Une maxime qui peut sembler illusoire, voire utopique, aux femmes ayant connu ou connaissant encore la violence. Vous vous demanderez peut-être de quelle violence il s’agit. Celle qui touche l’intimité de la personne, qui peut être physique, verbale ou psychologique. Peu importe sa forme, le résultat est le même : dans la chair comme dans l’esprit, les blessures restent inscrites, indélébiles, comme tracées au feutre sur la mémoire du corps et de l’âme.
Un jour, un thérapeute m’a dit : « Vous aurez beau faire toutes les thérapies, votre corps n’oubliera jamais. » Et il avait raison. Nous pouvons tenter d’occulter les souvenirs, mais à chaque date anniversaire — sans bougies ni chansons joyeuses — notre corps se rappelle, par la douleur, là où il a été touché. Vous pourriez penser : double peine… Et pourtant, il existe quelque chose que le tortionnaire ne peut jamais ôter : la parole.
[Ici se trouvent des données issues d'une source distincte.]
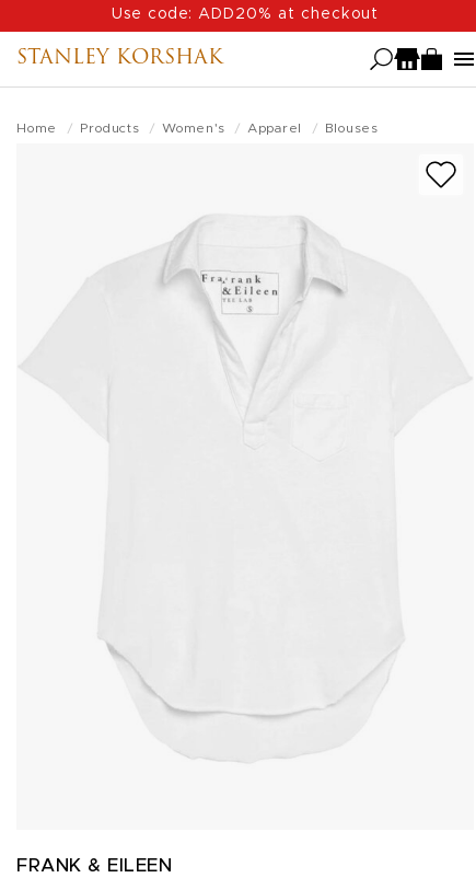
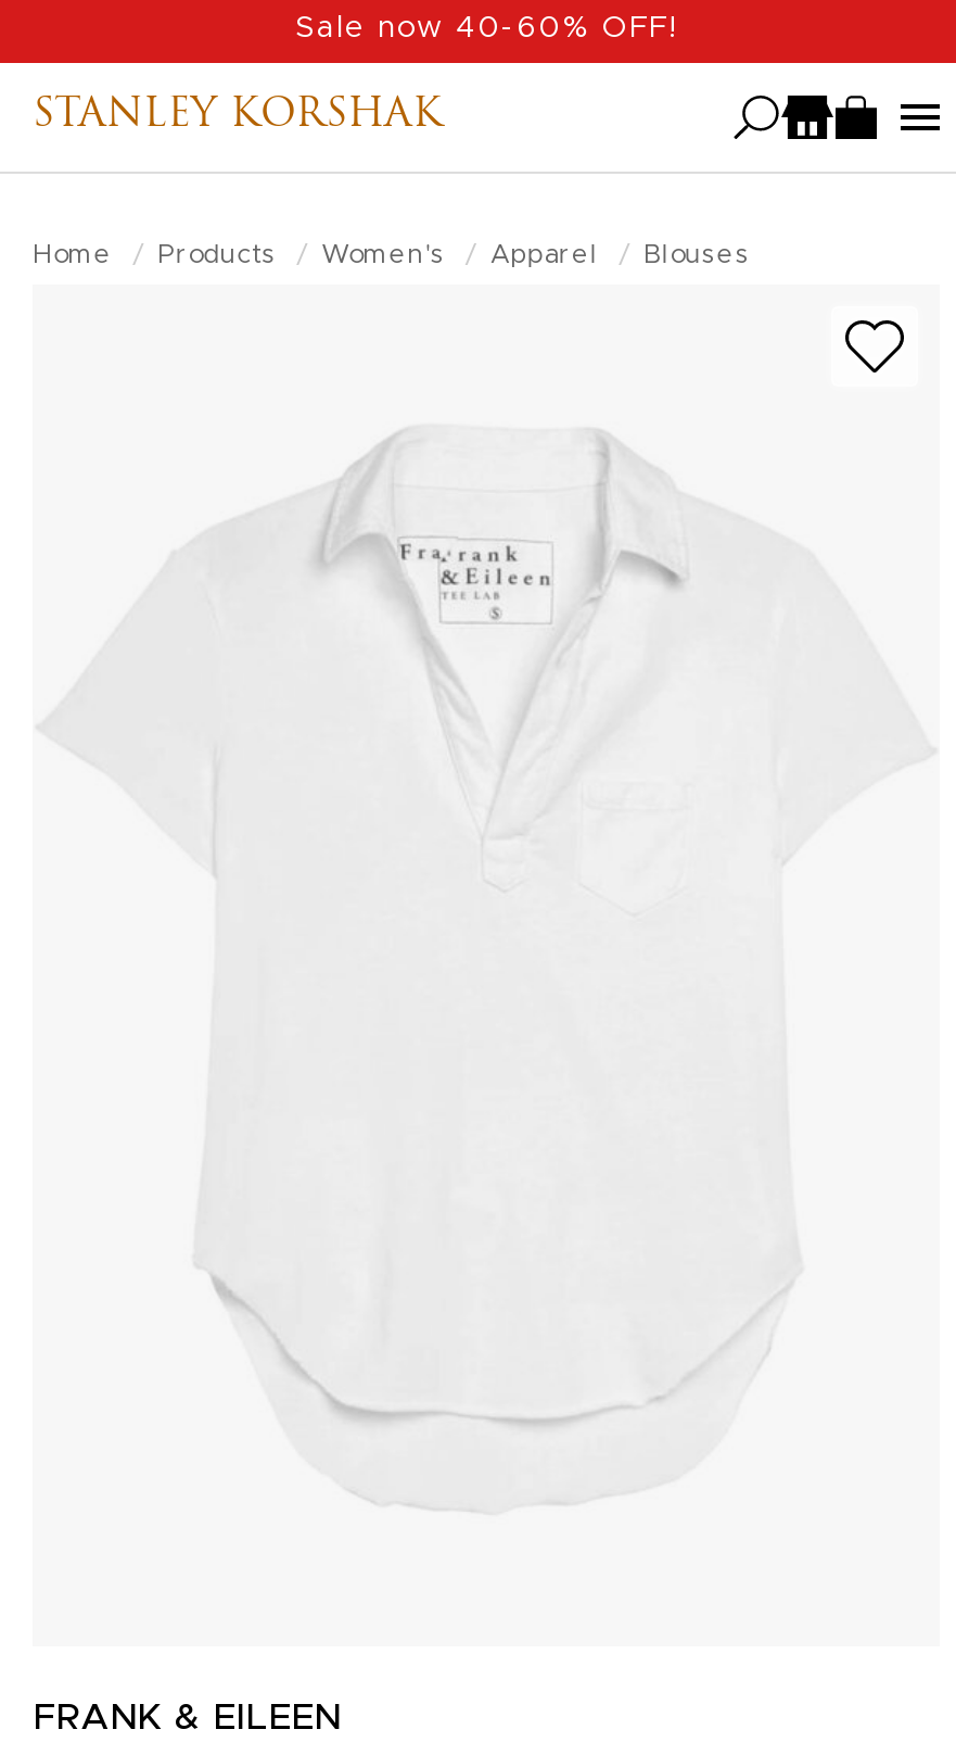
[112,7,379,22] Use code: ADD20% at checkout -> [295,13,677,43] Sale now 40-60% OFF!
Aujourd’hui, il est temps de parler. La parole devient arme et refuge, visible dans les médias, dans les procès, dans les témoignages qui émergent et secouent notre conscience collective. Les féminicides, tragiques et innombrables, doivent alerter et faire entendre le vécu de ces femmes. Ce n’est pas une réalité que l’on peut recouvrir d’un simple pansement : il suffit d’un souffle pour que tout s’envole.
La seule liberté véritable est de parler, de partager cette douleur. L’exprimer, sous toutes ses formes, pour montrer à son corps et à son esprit que la force de vie est plus forte, plus digne. Pour ne plus fuir les miroirs, pour cesser de se laver X fois afin d’effacer l’indélébile. Le soin, c’est vivre. Ne jamais laisser personne vous enlever cette volonté d’être. Tendre la main quand la douleur est trop forte, poser un baume sur les cicatrices, et transformer son vécu en force de vie : cette lumière qui éclaire votre chemin, et peut-être, celui des autres.